---------- EXTRACTED ENTRIES

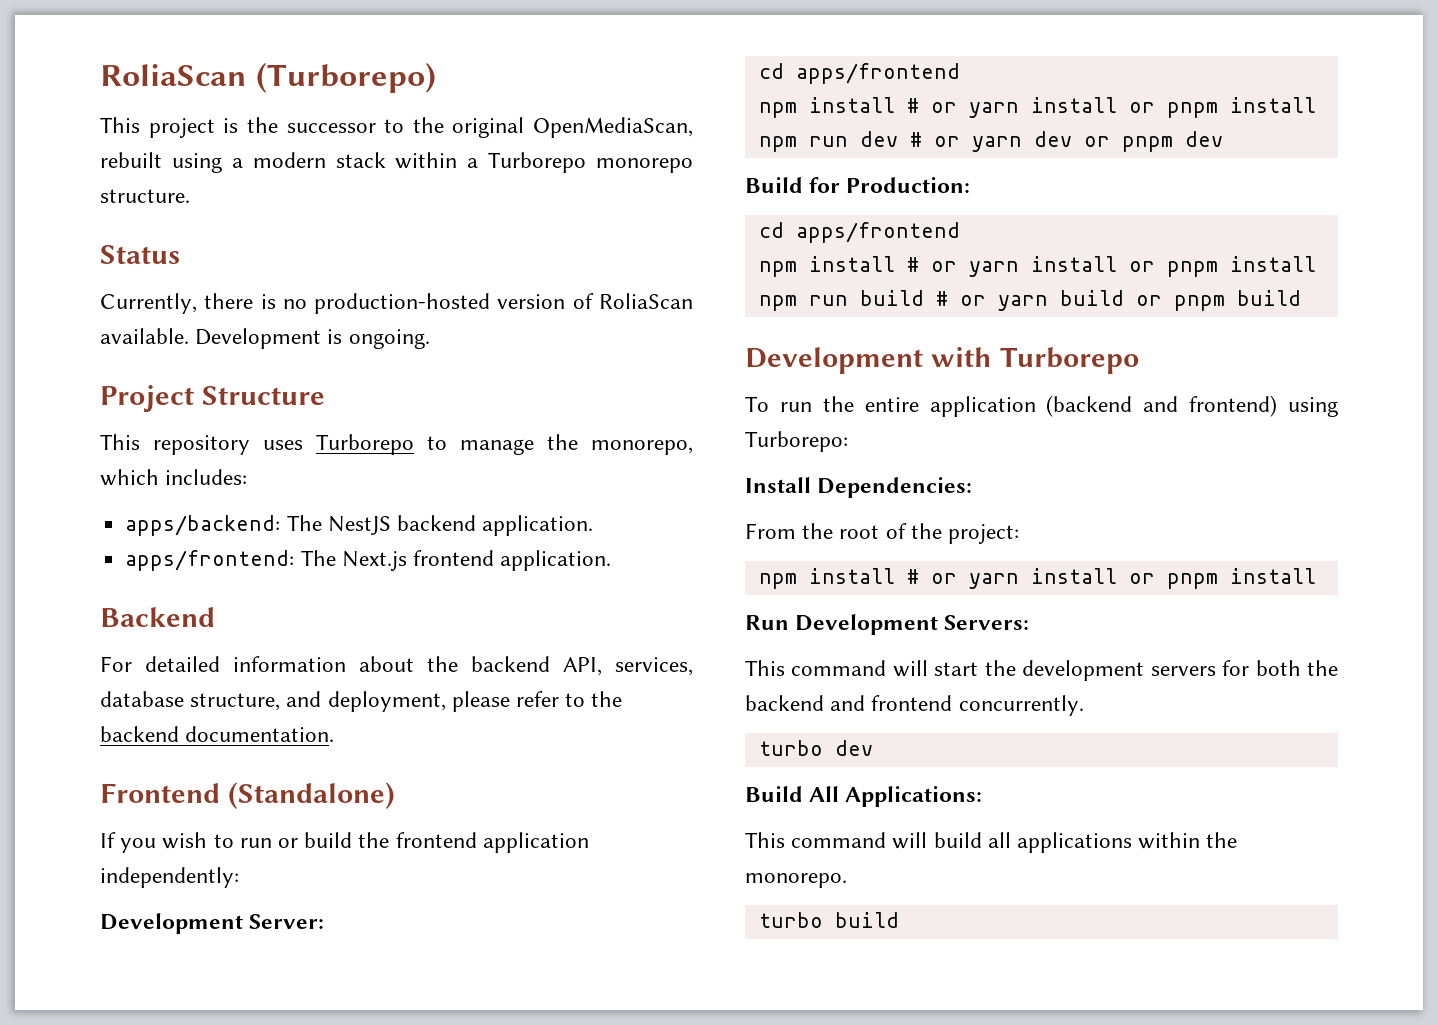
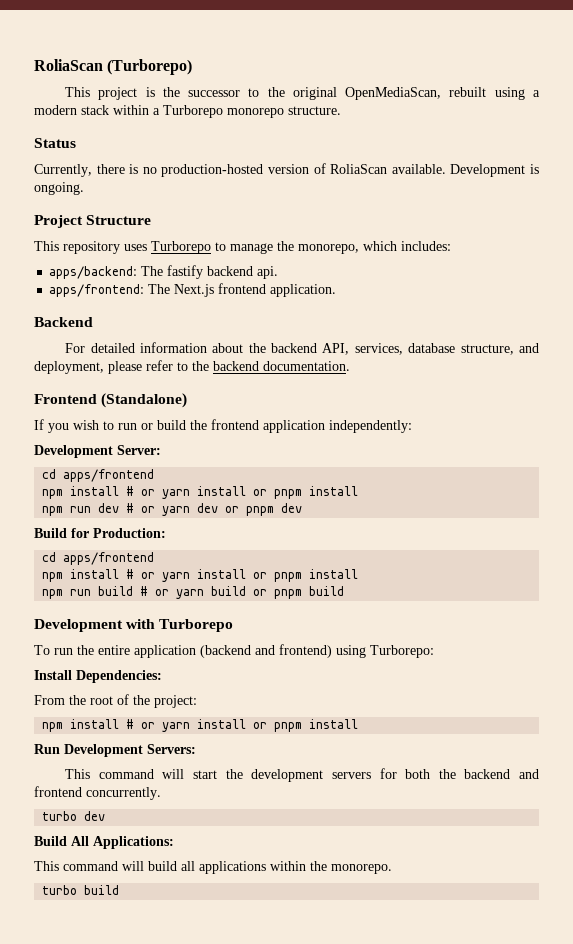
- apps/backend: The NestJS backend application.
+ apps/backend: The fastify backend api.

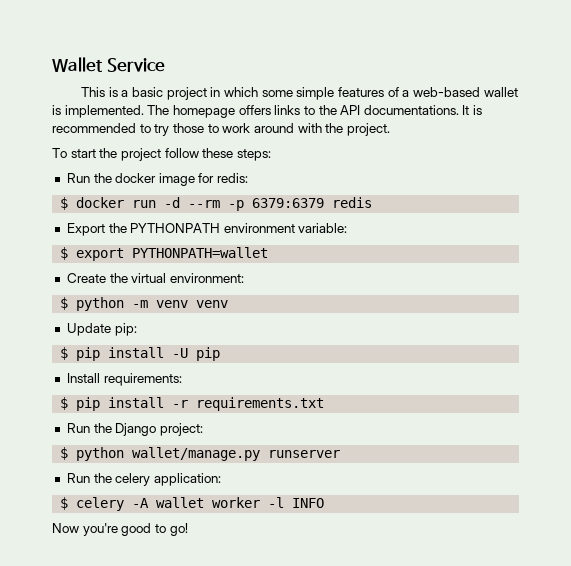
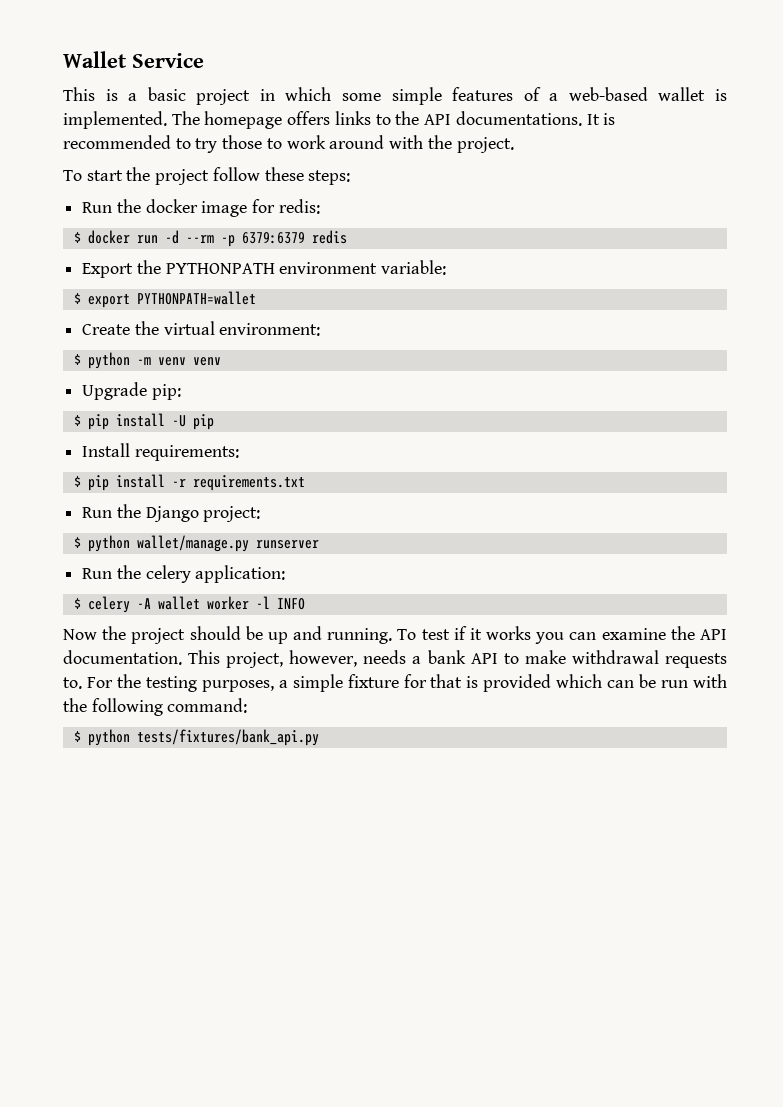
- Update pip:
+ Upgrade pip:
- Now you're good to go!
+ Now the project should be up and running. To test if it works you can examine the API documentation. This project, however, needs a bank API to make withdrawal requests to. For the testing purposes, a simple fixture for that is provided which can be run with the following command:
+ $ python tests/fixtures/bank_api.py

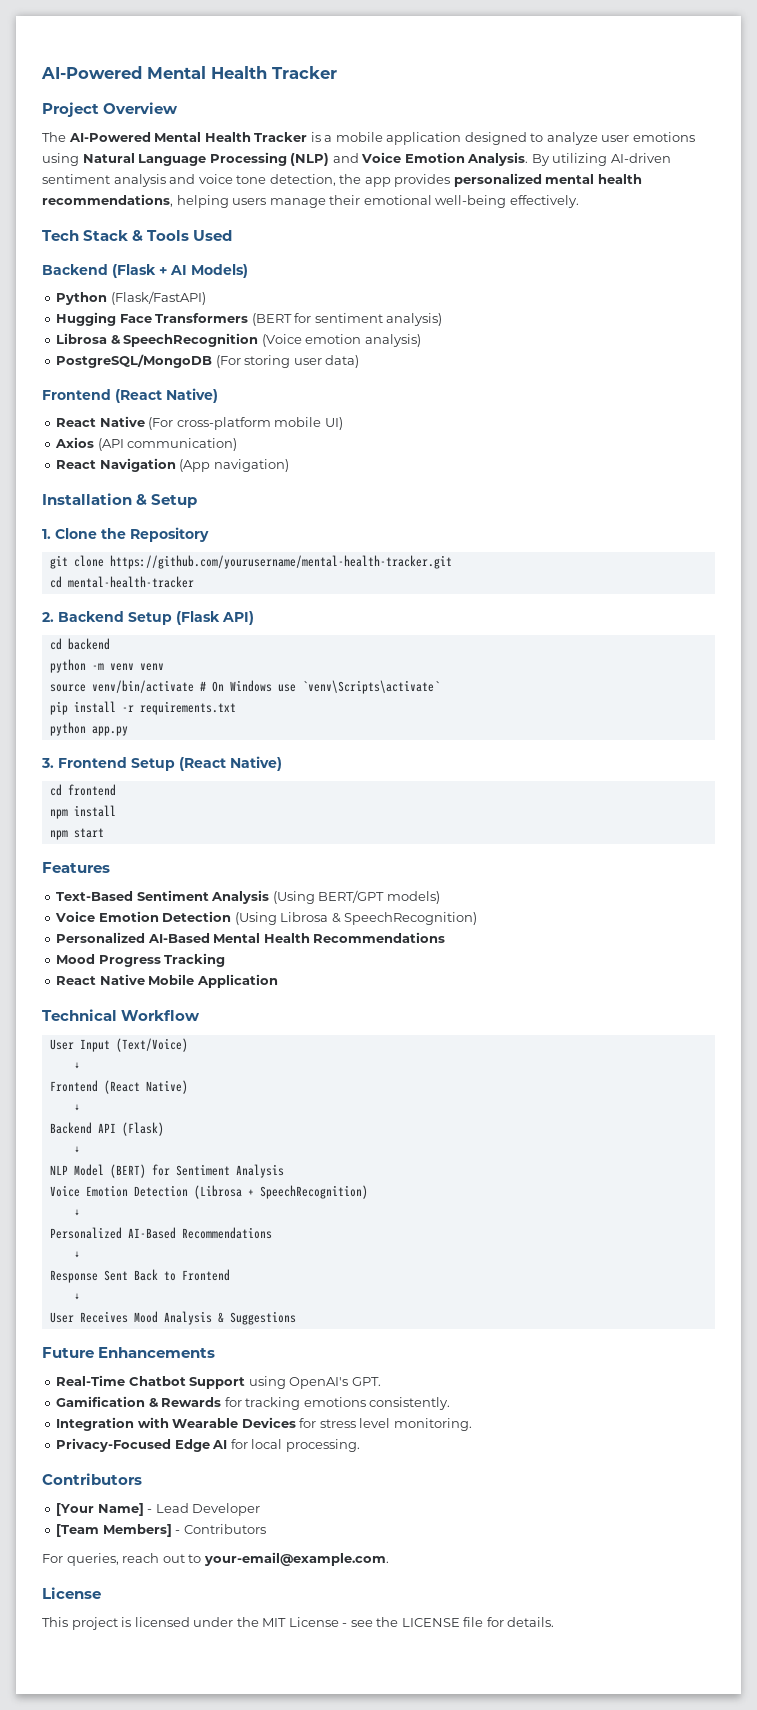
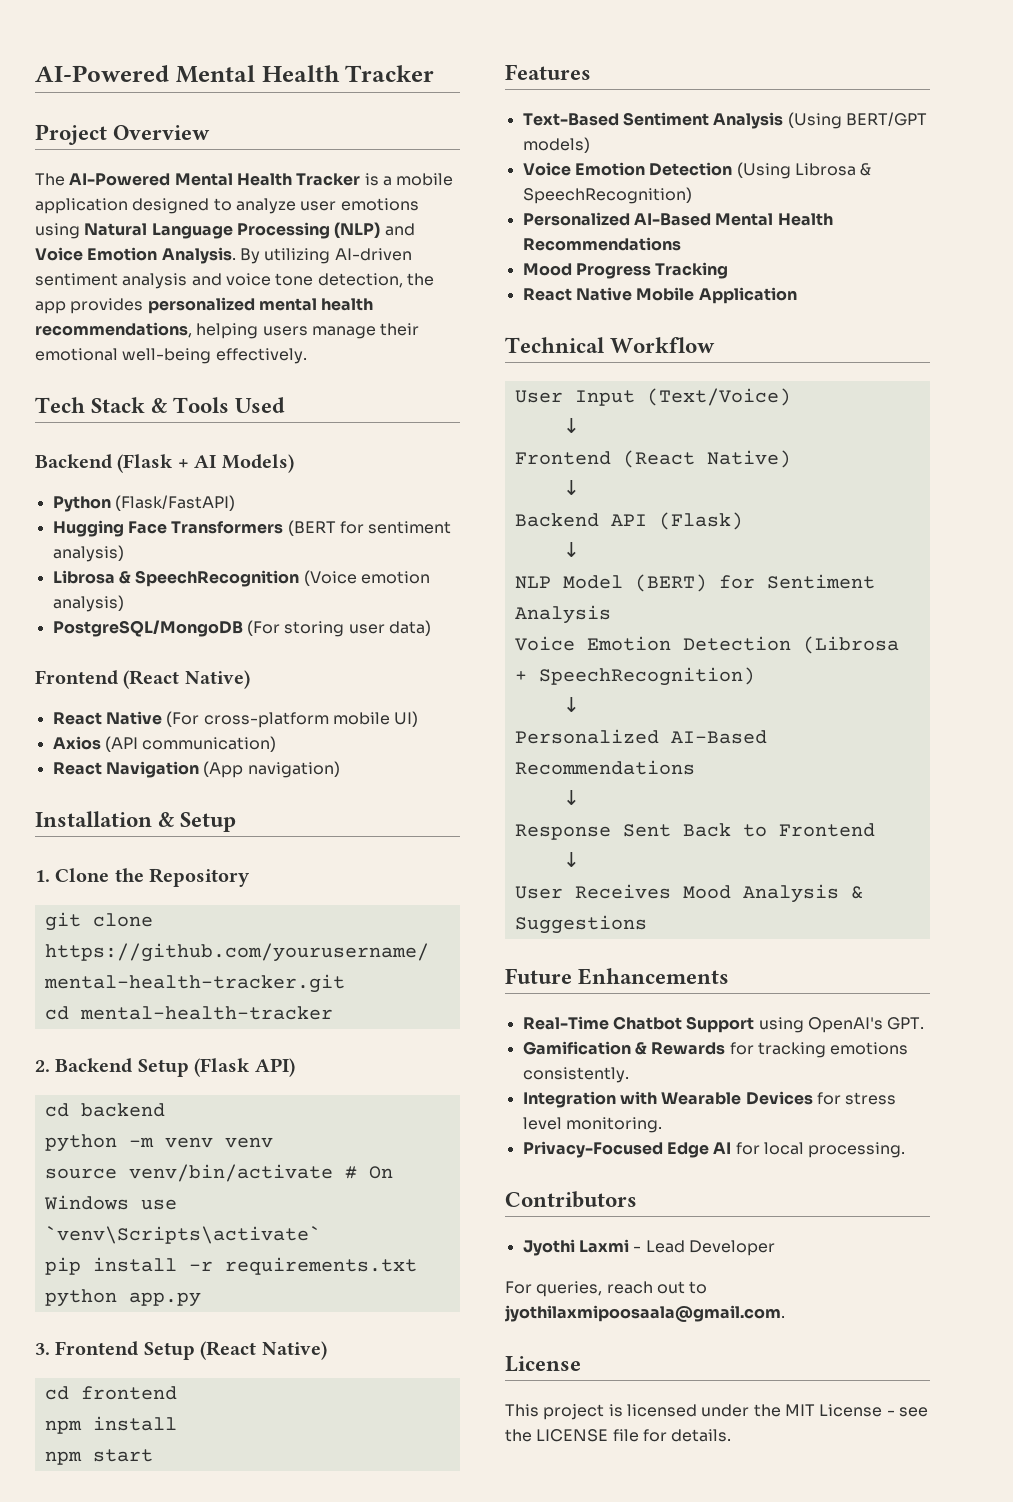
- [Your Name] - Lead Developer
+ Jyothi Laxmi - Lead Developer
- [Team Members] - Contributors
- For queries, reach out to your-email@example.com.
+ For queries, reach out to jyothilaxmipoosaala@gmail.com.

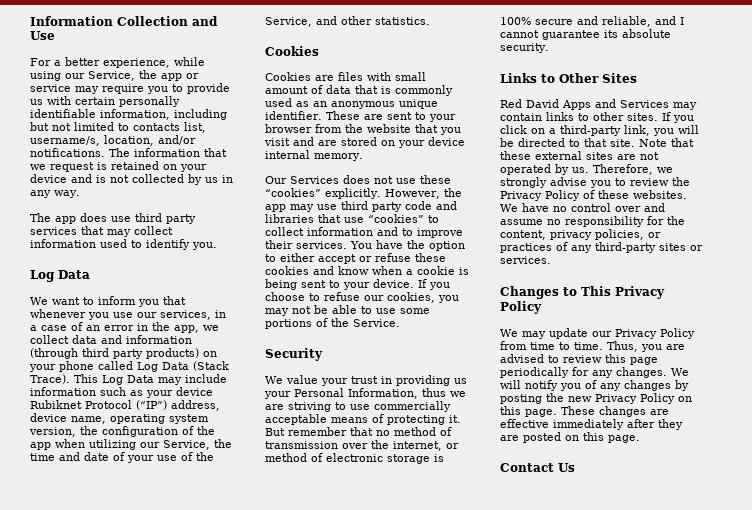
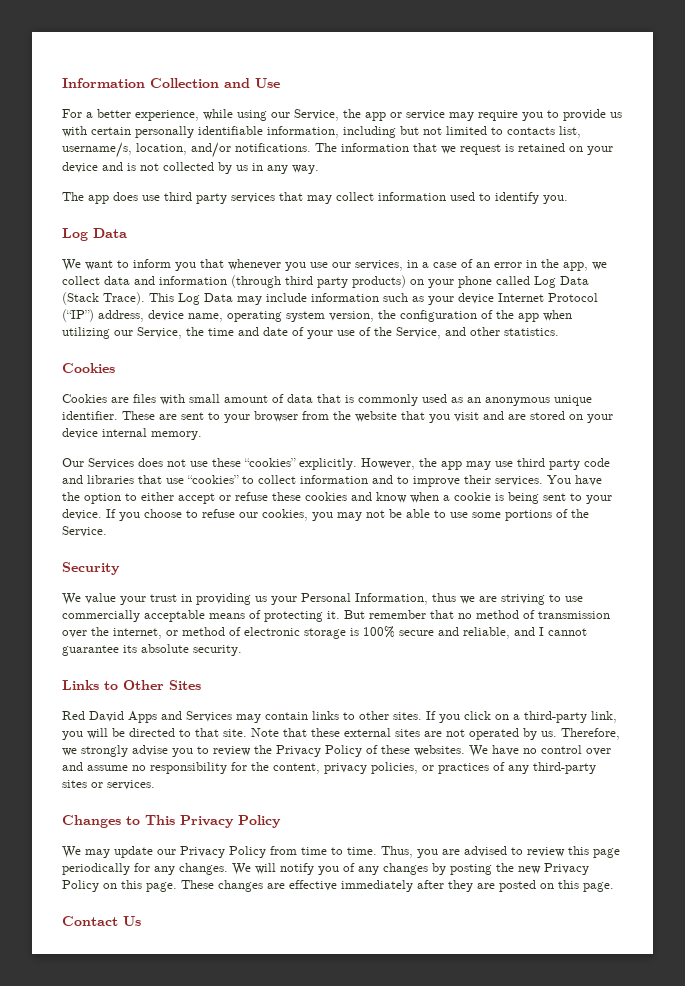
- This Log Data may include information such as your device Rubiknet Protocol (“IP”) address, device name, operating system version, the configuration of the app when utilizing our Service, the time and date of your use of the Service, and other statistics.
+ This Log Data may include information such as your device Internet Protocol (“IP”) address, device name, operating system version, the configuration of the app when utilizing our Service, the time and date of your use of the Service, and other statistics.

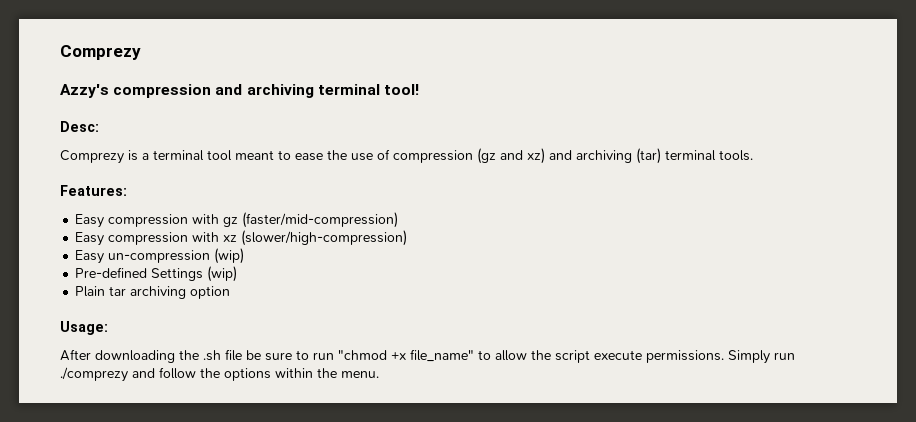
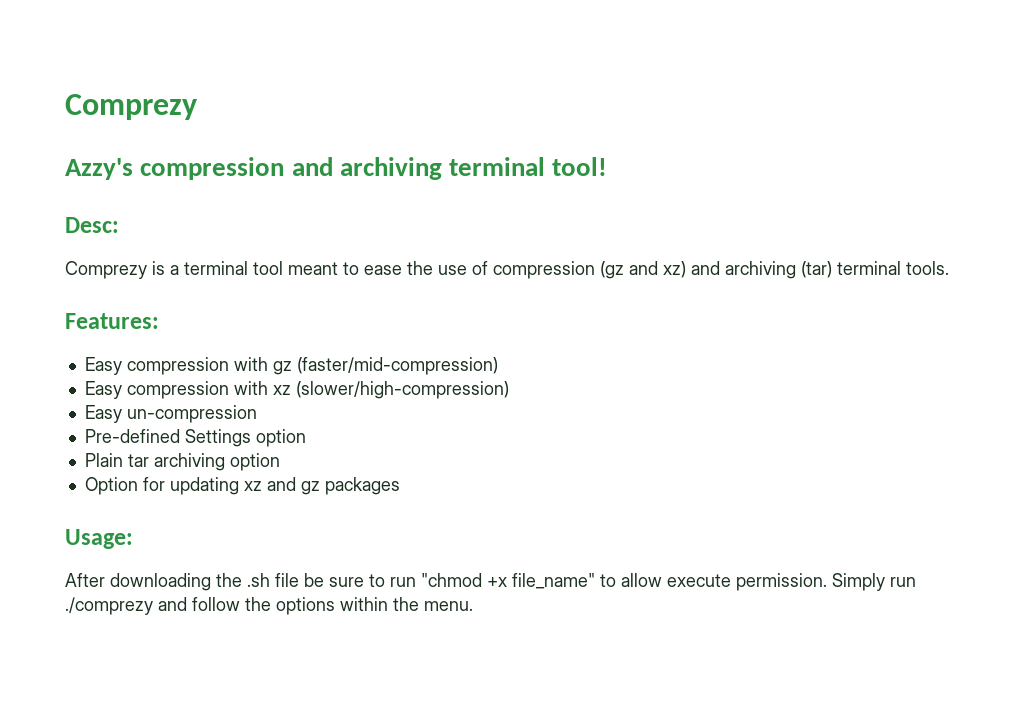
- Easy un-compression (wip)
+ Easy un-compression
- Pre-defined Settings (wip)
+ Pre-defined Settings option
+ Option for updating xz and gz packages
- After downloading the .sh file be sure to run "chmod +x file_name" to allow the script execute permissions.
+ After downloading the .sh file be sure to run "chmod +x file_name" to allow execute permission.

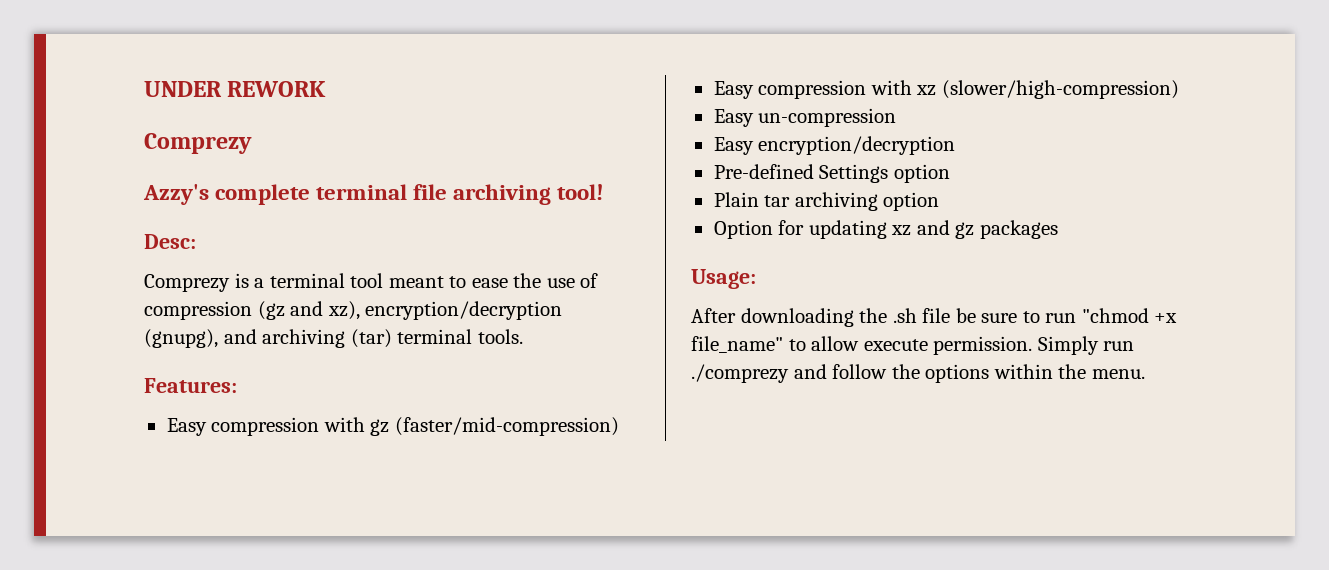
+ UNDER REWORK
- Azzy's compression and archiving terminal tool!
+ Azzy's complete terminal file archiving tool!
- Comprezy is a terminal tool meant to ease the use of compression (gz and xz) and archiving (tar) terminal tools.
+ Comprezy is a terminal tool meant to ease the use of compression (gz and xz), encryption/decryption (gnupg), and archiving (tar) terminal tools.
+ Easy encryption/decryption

--------------------

**HOW TO COMPLETE THIS TASK**:
Please repeat, exactly as written, only the lines from the line with "- This Log Data" to the end of the data, leaving out every picture.

**ANSWER TO THIS EXERCISE**:
- This Log Data may include information such as your device Rubiknet Protocol (“IP”) address, device name, operating system version, the configuration of the app when utilizing our Service, the time and date of your use of the Service, and other statistics.
+ This Log Data may include information such as your device Internet Protocol (“IP”) address, device name, operating system version, the configuration of the app when utilizing our Service, the time and date of your use of the Service, and other statistics.

- Easy un-compression (wip)
+ Easy un-compression
- Pre-defined Settings (wip)
+ Pre-defined Settings option
+ Option for updating xz and gz packages
- After downloading the .sh file be sure to run "chmod +x file_name" to allow the script execute permissions.
+ After downloading the .sh file be sure to run "chmod +x file_name" to allow execute permission.

+ UNDER REWORK
- Azzy's compression and archiving terminal tool!
+ Azzy's complete terminal file archiving tool!
- Comprezy is a terminal tool meant to ease the use of compression (gz and xz) and archiving (tar) terminal tools.
+ Comprezy is a terminal tool meant to ease the use of compression (gz and xz), encryption/decryption (gnupg), and archiving (tar) terminal tools.
+ Easy encryption/decryption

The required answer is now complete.